Lindsay tries to close $3M gap on ball park improvement plan

Lindsay city council approves fundraising partnership for Olive Bowl/Kaku Park renovations, staff applies for $5 million parks grant

LINDSAY – Renovations at one of Lindsay’s most cherished sports fields have been on the back burner for the better part of a decade. Any hope of improving Olive Bowl/Kaku Park has come down to a major $3 million gap that the city hopes to bridge through new grants and fundraising opportunities.

Last week the Lindsay City Council voted in favor of a fundraising partnership with the Visalia Rawhide. The city plans to sell tickets for the Rawhide’s May 14 game in their Budweiser Redzone. The city will have 100 tickets to sell, hold a pregame interview to talk about the renovation, and has the opportunity to hold the 50/50 raffle during the game. While this is a charming effort to get the community involved to help fix their park, nobody is under the illusion that a night out at the Rawhide will raise $3 million.

“Obviously, we’re not going to close that gap on the project,” city manager Joe Tanner said. “I think it would be a good thing. Having little league involved in the process so they can kind of feel some ownership in the process. I’m planning on buying a bunch of tickets, giving them out to my employees. Worst case, we have a fun day at the ballpark.”

The most the city could get from ticket sales through their agreement with Rawhide would be $2,000.

Tanner said the grant money to renovate the park was “a little light to begin with.” During a presentation last month city staff stated that they have plans to renovate the parking lot, add a concessions storage building, add four and two row bleachers throughout the fields, drought tolerant landscaping, walking trails and stadium lights. Staff added that they plan on renovating a nearby well that was abandoned 20-30 years ago and use it for irrigations.

They also plan to add new trees, drinking fountains, trash receptacles, picnic tables, barbecue grills and an entry monument to be decided on later. The expected cost is $5.3 million, but even that estimate is expected to go up.

Tanner said the grants for the park were applied for in 2019 before “everything hit the fan.” He added that the economic impact of COVID-19 has delayed projects. By the time the city has issued contracts and have them approved the estimated costs of materials had risen.

“It seems like every round that we meet with the engineer and architect, the prices just keep going up and up and up,” Tanner said.
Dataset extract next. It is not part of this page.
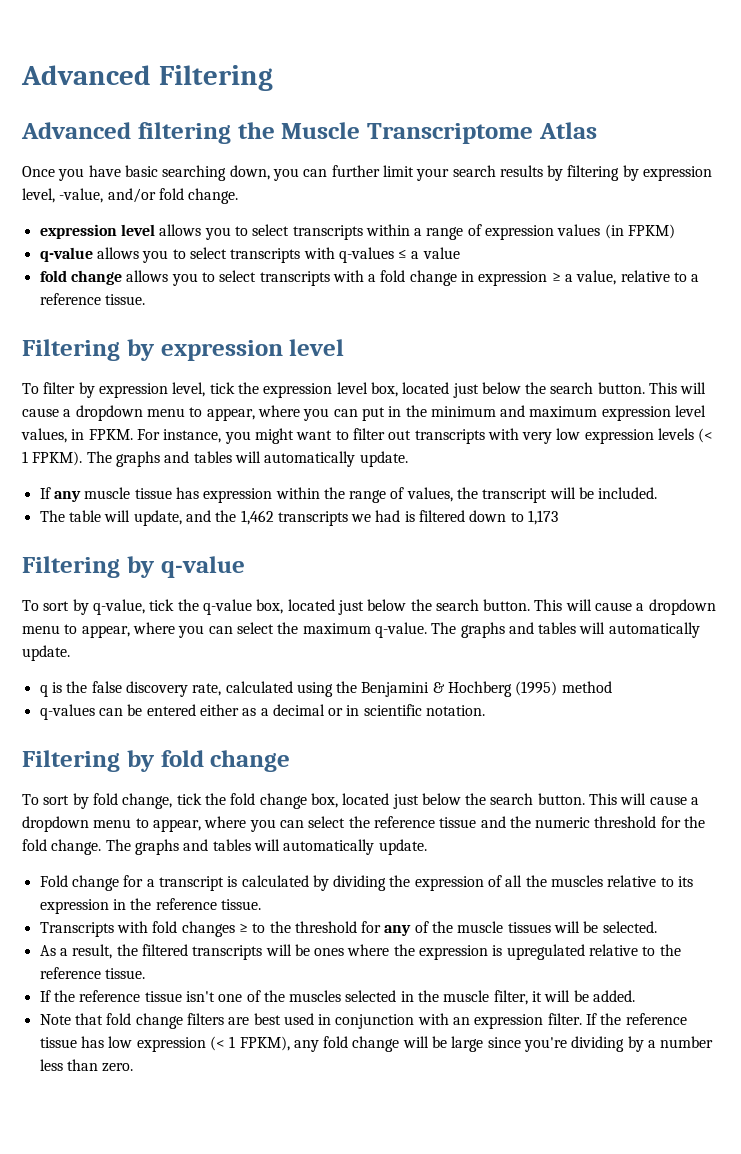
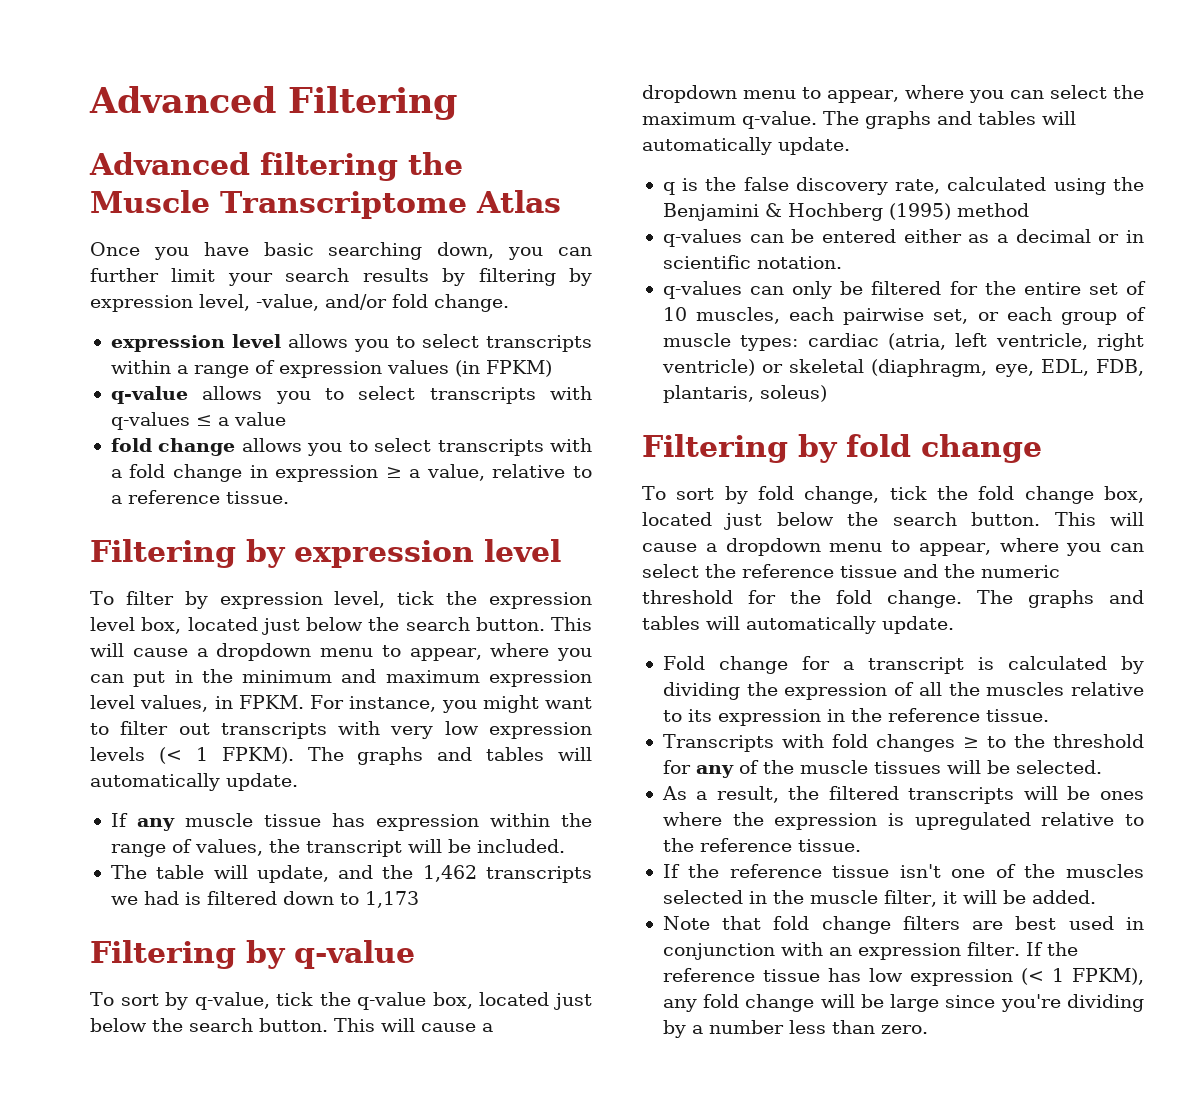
(486, 710) none -> [662,281,1146,299] [662,307,1146,325] [662,333,1144,351] [661,359,1144,377] [662,385,827,403] // q-values can only be filtered for the entire set of 10 muscles, each pairwise set, or each group of muscle types: cardiac (atria, left ventricle, right ventricle) or skeletal (diaphragm, eye, EDL, FDB, plantaris, soleus)

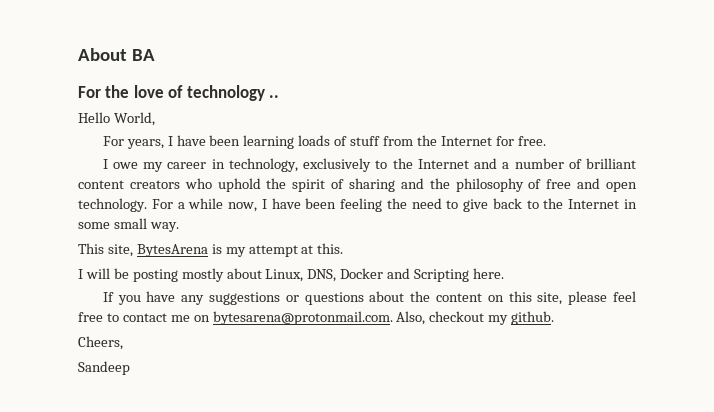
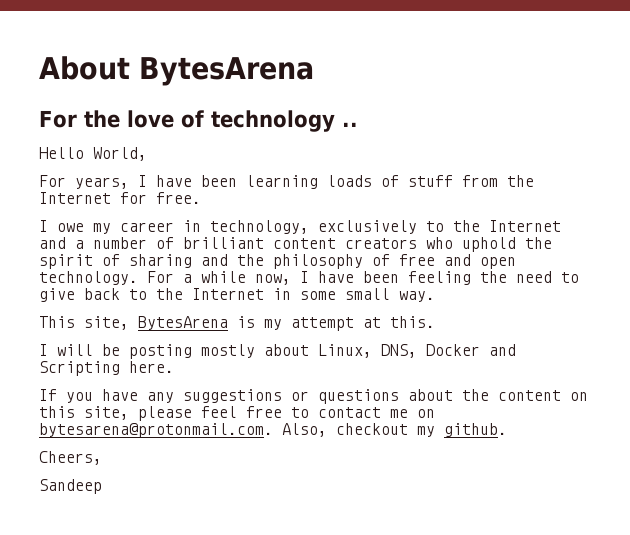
[131,49,155,61] BA -> [139,57,314,86] BytesArena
The two major items driving the costs and delaying renovations are stadium lights and concrete. “Those are the two things that are just killing us. So we’ve scaled the projects way back,” Tanner said.

The city has some time before they need to start construction. In that time they are applying for a $5 million grant to close the gap on Olive Bowl/Kaku Park, and then take a look at Harvard Park. Tanner said Harvard park is different because it won’t need most of the amenities that Olive Bowl/Kaku Park need which should allow $2 million to go further.

“Granted, it’s not going to be like city park, but it can be like a fully functioning, nice looking park for that amount of money,” Tanner said.

Tanner added that If the city is awarded the $5 million grant they are applying for, and they hope to be awarded in early spring, then the city plans on moving forward as quickly as possible, “before those costs get a chance to increase even more.”